Weil Nichols seine Geschichte so unglaublich langsam erzählt und sie sich absolut gradlinig auf ihr Finale hin entwickelt, bleibt schon beim Ansehen des Films viel Zeit, sich mehr oder weniger wichtige Fragen zu stellen, die alle dazu führen, dass die Geschichte insgesamt immer unglaubwürdiger wird.
Letztendlich ist „Midnight Special“ eine große Enttäuschung. Da helfen auch nicht die engagiert spielenden Schauspieler, die Bilder, die über weite Strecken des Films vorhandene latente Spannung, die lässig eingestreuten Witze (vor allem Adam Driver hat die besten Dialogzeilen und Sam Shepard überzeugt in seinem kurzen Auftritt als Sektenführer) und die Anspielungen auf andere Werke.
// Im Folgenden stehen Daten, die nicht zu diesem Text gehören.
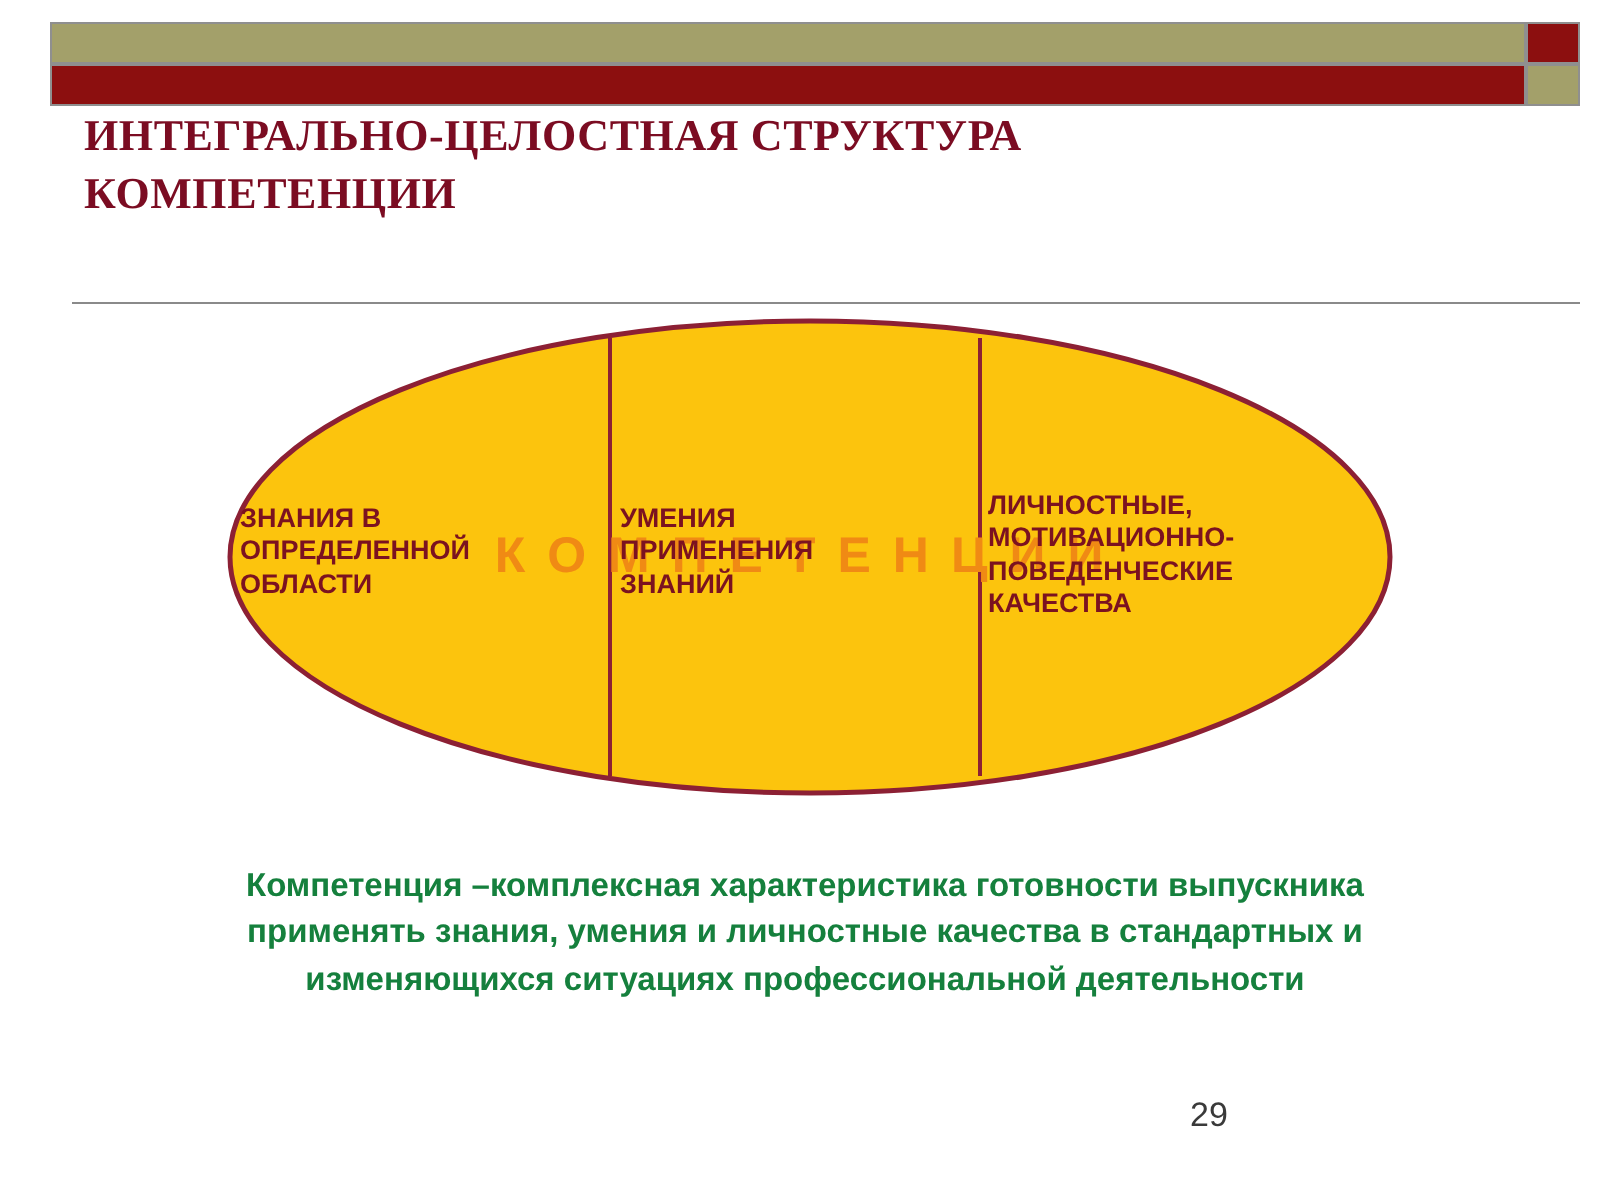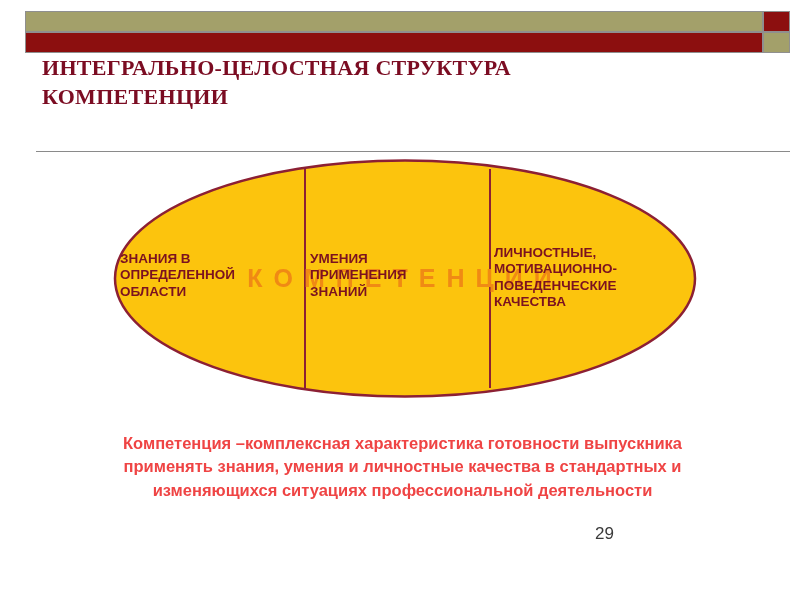--- a/index.html
+++ b/index.html
@@ -132,7 +132,7 @@
     font-weight: bold;
     font-size: 16.5px;
     line-height: 1.42;
-    color: #ef4444;
+    color: #15803d;
   }
 
   

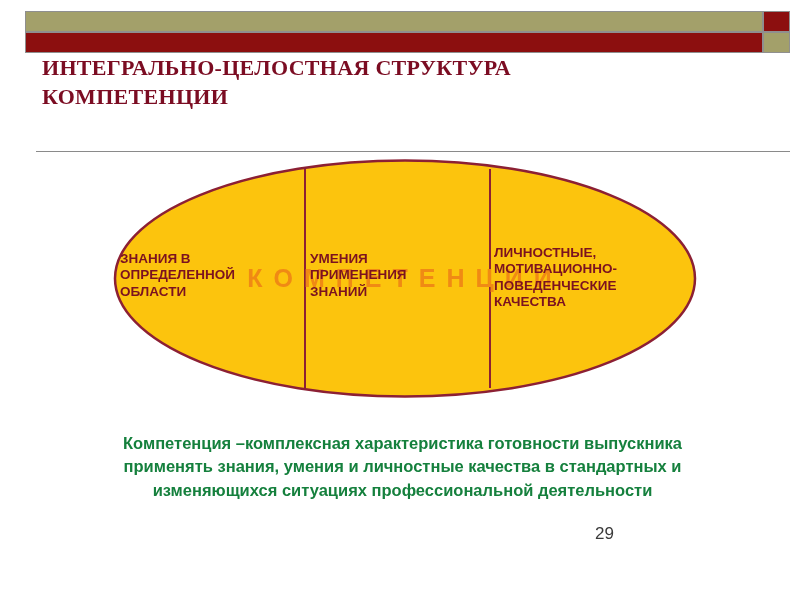--- a/index.html
+++ b/index.html
@@ -139,7 +139,7 @@
   .page-number {
     position: absolute;
     left: 595px;
-    top: 524px;
+    top: 548px;
     font-family: "Liberation Sans", sans-serif;
     font-size: 17px;
     color: #3a3a3a;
Stephen King und Joe R. Lansdale hätten aus der Grundidee von „Midnight Special“ ein echtes Midnight Special für die nächste Mitternachtsvorstellung gemacht. Bei Jeff Nichols endet der Ausflug ins Hinterland, in religiösen Wahn, Paranoia und kaputte Familien im strahlenden Sonnenlicht in einer deplatzierten, nichts sinnvoll erklärenden Special-Effects-Orgie.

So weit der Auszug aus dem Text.